AIM OF THE TASK: Nothing in the records below may change; print them all exactly.

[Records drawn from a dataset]
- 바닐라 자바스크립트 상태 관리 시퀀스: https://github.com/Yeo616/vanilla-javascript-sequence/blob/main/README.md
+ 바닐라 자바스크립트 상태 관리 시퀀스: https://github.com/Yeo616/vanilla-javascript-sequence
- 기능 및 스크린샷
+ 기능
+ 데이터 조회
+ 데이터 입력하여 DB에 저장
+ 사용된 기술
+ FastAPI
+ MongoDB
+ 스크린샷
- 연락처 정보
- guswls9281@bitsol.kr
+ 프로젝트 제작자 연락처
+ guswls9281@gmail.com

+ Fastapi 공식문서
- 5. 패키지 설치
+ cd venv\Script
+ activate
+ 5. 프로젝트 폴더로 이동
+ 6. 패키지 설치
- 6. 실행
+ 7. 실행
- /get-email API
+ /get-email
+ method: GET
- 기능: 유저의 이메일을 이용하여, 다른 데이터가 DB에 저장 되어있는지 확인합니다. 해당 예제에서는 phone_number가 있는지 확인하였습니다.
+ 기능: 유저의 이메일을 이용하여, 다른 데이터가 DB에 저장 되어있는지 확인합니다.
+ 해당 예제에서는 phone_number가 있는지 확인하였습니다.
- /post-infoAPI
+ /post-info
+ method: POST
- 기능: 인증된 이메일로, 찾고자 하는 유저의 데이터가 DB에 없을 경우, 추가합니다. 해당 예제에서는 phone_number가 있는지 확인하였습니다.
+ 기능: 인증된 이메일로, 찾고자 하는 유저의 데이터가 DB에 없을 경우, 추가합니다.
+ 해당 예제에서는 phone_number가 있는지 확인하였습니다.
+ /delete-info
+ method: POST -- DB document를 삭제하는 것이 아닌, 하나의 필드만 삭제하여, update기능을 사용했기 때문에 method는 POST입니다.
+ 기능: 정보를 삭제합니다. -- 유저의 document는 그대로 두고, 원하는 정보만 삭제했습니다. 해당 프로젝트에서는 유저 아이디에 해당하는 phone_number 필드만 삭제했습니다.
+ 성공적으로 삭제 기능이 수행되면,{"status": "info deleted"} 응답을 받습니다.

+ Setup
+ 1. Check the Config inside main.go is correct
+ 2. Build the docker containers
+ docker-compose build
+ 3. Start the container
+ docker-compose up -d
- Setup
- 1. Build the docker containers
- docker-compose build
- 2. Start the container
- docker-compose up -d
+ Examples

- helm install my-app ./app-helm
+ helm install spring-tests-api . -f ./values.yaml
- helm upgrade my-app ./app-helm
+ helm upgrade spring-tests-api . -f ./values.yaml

REPLY:
- 바닐라 자바스크립트 상태 관리 시퀀스: https://github.com/Yeo616/vanilla-javascript-sequence/blob/main/README.md
+ 바닐라 자바스크립트 상태 관리 시퀀스: https://github.com/Yeo616/vanilla-javascript-sequence
- 기능 및 스크린샷
+ 기능
+ 데이터 조회
+ 데이터 입력하여 DB에 저장
+ 사용된 기술
+ FastAPI
+ MongoDB
+ 스크린샷
- 연락처 정보
- guswls9281@bitsol.kr
+ 프로젝트 제작자 연락처
+ guswls9281@gmail.com

+ Fastapi 공식문서
- 5. 패키지 설치
+ cd venv\Script
+ activate
+ 5. 프로젝트 폴더로 이동
+ 6. 패키지 설치
- 6. 실행
+ 7. 실행
- /get-email API
+ /get-email
+ method: GET
- 기능: 유저의 이메일을 이용하여, 다른 데이터가 DB에 저장 되어있는지 확인합니다. 해당 예제에서는 phone_number가 있는지 확인하였습니다.
+ 기능: 유저의 이메일을 이용하여, 다른 데이터가 DB에 저장 되어있는지 확인합니다.
+ 해당 예제에서는 phone_number가 있는지 확인하였습니다.
- /post-infoAPI
+ /post-info
+ method: POST
- 기능: 인증된 이메일로, 찾고자 하는 유저의 데이터가 DB에 없을 경우, 추가합니다. 해당 예제에서는 phone_number가 있는지 확인하였습니다.
+ 기능: 인증된 이메일로, 찾고자 하는 유저의 데이터가 DB에 없을 경우, 추가합니다.
+ 해당 예제에서는 phone_number가 있는지 확인하였습니다.
+ /delete-info
+ method: POST -- DB document를 삭제하는 것이 아닌, 하나의 필드만 삭제하여, update기능을 사용했기 때문에 method는 POST입니다.
+ 기능: 정보를 삭제합니다. -- 유저의 document는 그대로 두고, 원하는 정보만 삭제했습니다. 해당 프로젝트에서는 유저 아이디에 해당하는 phone_number 필드만 삭제했습니다.
+ 성공적으로 삭제 기능이 수행되면,{"status": "info deleted"} 응답을 받습니다.

+ Setup
+ 1. Check the Config inside main.go is correct
+ 2. Build the docker containers
+ docker-compose build
+ 3. Start the container
+ docker-compose up -d
- Setup
- 1. Build the docker containers
- docker-compose build
- 2. Start the container
- docker-compose up -d
+ Examples

- helm install my-app ./app-helm
+ helm install spring-tests-api . -f ./values.yaml
- helm upgrade my-app ./app-helm
+ helm upgrade spring-tests-api . -f ./values.yaml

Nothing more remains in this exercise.